> [Work instructions]: Once the line containing "html: <p>در خصوص" is found, set down that line and each one after it exactly, through the end of the entries.

> [Dataset entries]:
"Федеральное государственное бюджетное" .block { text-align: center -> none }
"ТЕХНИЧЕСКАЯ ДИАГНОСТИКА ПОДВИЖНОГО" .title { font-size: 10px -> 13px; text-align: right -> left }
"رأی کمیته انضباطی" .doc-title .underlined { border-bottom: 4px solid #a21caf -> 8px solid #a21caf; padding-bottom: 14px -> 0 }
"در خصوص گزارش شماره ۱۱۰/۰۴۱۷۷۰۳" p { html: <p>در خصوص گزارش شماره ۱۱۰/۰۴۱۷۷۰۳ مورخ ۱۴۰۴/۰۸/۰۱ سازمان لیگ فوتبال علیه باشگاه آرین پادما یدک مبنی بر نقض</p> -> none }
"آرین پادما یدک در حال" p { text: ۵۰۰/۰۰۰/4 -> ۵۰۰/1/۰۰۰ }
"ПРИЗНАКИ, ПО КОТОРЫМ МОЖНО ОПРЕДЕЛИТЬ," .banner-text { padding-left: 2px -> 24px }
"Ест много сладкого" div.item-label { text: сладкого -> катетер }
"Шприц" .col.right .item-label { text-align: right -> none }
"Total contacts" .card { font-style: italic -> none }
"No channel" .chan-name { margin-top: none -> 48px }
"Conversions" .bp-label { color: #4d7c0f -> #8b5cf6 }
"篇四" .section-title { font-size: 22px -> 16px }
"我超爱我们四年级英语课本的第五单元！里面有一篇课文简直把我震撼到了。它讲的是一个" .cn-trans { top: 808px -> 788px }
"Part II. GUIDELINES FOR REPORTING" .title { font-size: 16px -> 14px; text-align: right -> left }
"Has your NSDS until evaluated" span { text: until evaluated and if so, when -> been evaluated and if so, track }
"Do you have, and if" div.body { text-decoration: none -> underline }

> [Task result]:
"در خصوص گزارش شماره ۱۱۰/۰۴۱۷۷۰۳" p { html: <p>در خصوص گزارش شماره ۱۱۰/۰۴۱۷۷۰۳ مورخ ۱۴۰۴/۰۸/۰۱ سازمان لیگ فوتبال علیه باشگاه آرین پادما یدک مبنی بر نقض</p> -> none }
"آرین پادما یدک در حال" p { text: ۵۰۰/۰۰۰/4 -> ۵۰۰/1/۰۰۰ }
"ПРИЗНАКИ, ПО КОТОРЫМ МОЖНО ОПРЕДЕЛИТЬ," .banner-text { padding-left: 2px -> 24px }
"Ест много сладкого" div.item-label { text: сладкого -> катетер }
"Шприц" .col.right .item-label { text-align: right -> none }
"Total contacts" .card { font-style: italic -> none }
"No channel" .chan-name { margin-top: none -> 48px }
"Conversions" .bp-label { color: #4d7c0f -> #8b5cf6 }
"篇四" .section-title { font-size: 22px -> 16px }
"我超爱我们四年级英语课本的第五单元！里面有一篇课文简直把我震撼到了。它讲的是一个" .cn-trans { top: 808px -> 788px }
"Part II. GUIDELINES FOR REPORTING" .title { font-size: 16px -> 14px; text-align: right -> left }
"Has your NSDS until evaluated" span { text: until evaluated and if so, when -> been evaluated and if so, track }
"Do you have, and if" div.body { text-decoration: none -> underline }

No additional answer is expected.